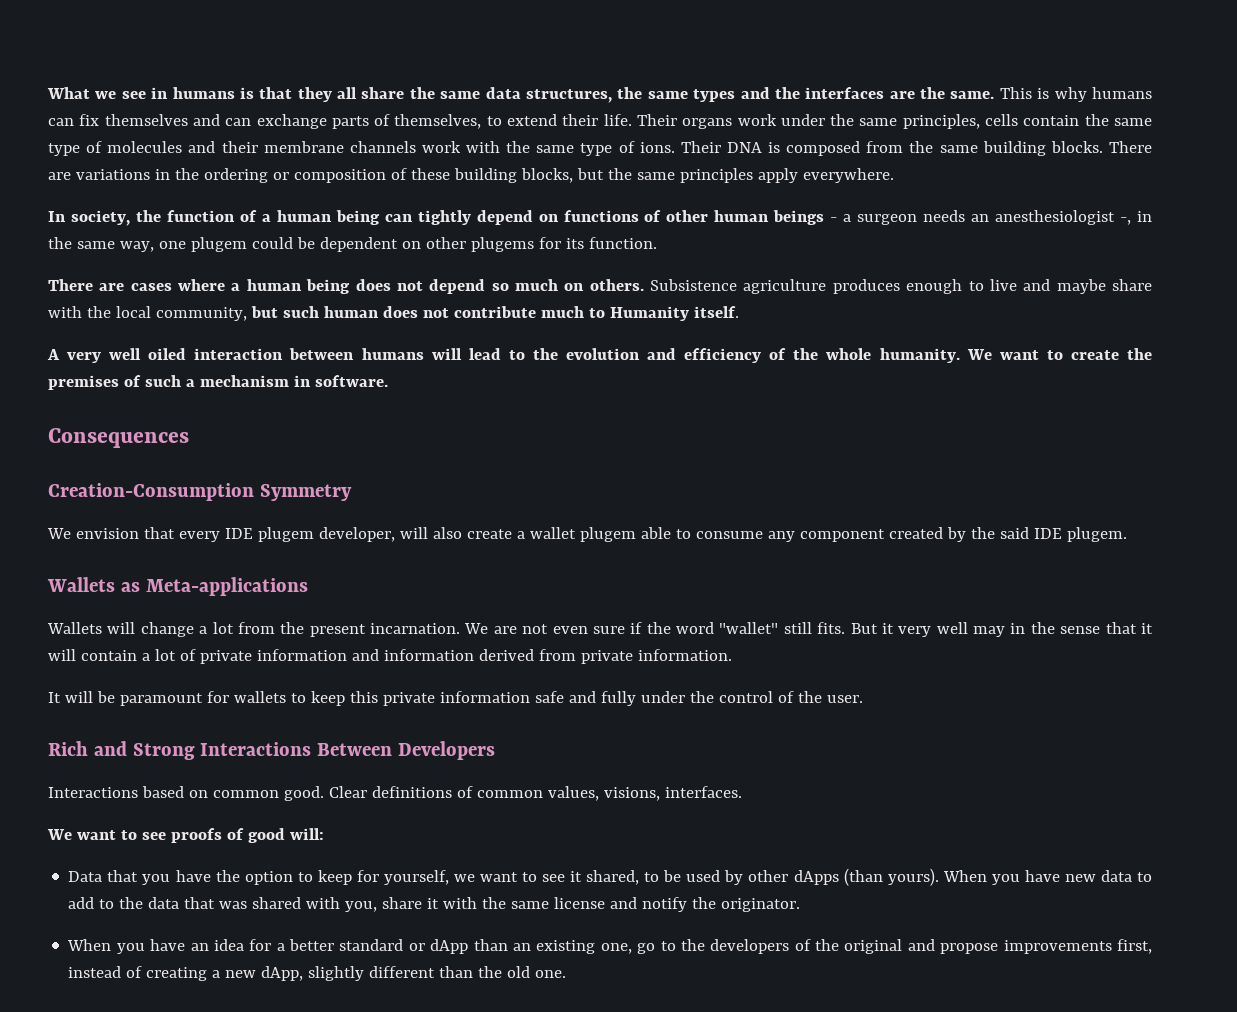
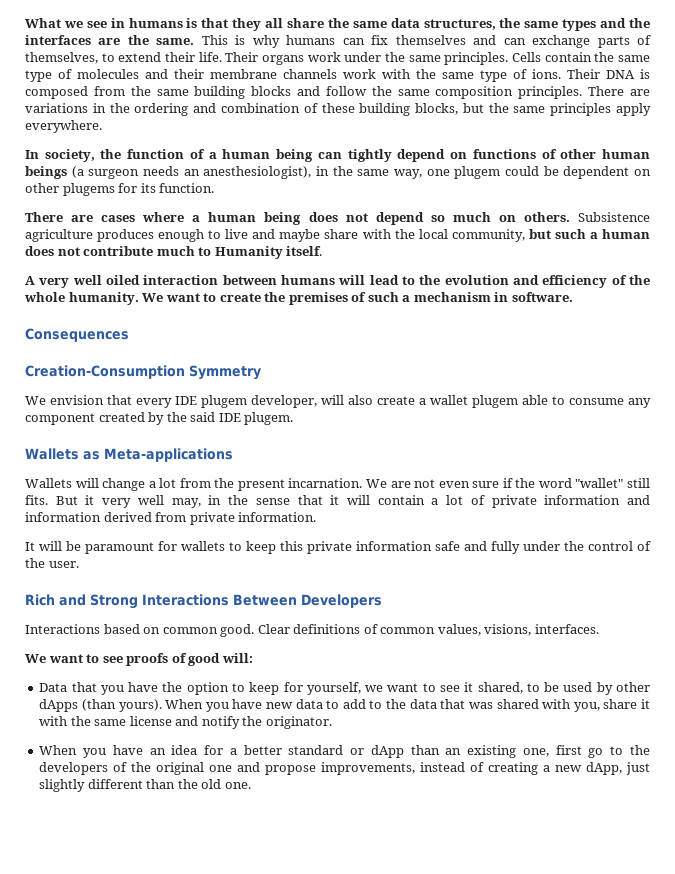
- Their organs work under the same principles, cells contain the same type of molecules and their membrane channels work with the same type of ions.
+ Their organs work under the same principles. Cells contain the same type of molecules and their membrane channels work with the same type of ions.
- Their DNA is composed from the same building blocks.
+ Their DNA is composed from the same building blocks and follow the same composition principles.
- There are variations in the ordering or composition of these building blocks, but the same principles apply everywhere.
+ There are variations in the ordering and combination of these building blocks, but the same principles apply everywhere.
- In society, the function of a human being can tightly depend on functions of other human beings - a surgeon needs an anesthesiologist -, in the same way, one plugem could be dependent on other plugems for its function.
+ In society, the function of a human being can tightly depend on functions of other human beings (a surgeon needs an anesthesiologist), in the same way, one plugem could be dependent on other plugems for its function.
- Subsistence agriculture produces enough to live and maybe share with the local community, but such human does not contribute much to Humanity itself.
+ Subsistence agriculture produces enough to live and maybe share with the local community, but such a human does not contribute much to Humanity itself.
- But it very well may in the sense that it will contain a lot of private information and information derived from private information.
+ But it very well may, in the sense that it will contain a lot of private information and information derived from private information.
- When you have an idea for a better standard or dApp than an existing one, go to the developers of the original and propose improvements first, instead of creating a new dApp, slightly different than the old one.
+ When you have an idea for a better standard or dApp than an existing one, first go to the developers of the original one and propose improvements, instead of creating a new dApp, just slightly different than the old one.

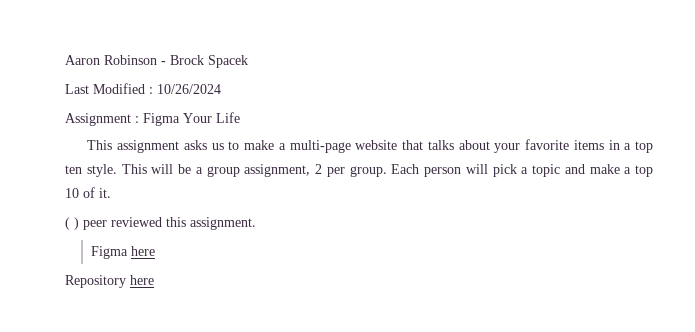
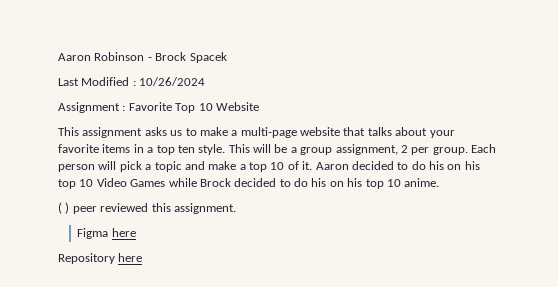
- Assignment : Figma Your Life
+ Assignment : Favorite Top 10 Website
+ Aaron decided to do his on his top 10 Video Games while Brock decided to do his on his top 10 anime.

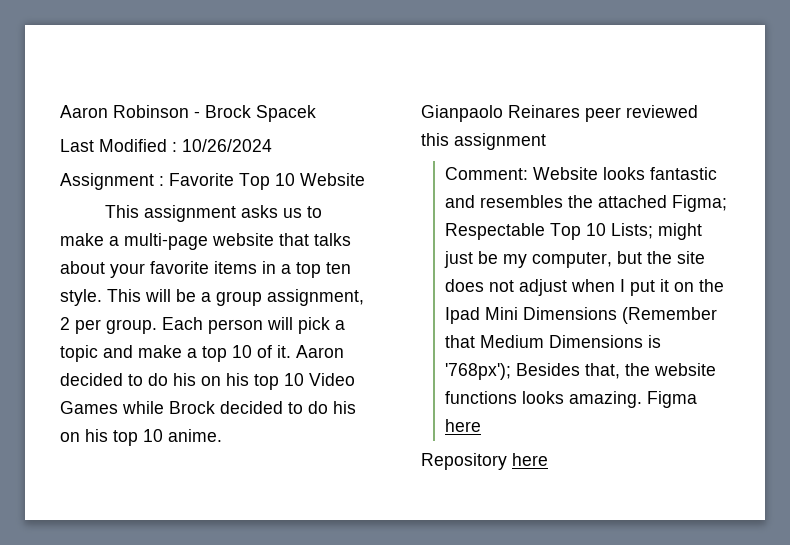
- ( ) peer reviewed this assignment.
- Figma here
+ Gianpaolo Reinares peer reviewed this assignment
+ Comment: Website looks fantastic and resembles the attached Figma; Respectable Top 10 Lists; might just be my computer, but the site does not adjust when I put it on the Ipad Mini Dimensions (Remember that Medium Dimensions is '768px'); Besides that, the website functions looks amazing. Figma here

----

Copy exactly the part of the material above that opens with the line containing "top 10 anime." and closes with the line containing "Reinares peer reviewed this assignment", ends included. Drop the images.

- Result below -
+ Aaron decided to do his on his top 10 Video Games while Brock decided to do his on his top 10 anime.

- ( ) peer reviewed this assignment.
- Figma here
+ Gianpaolo Reinares peer reviewed this assignment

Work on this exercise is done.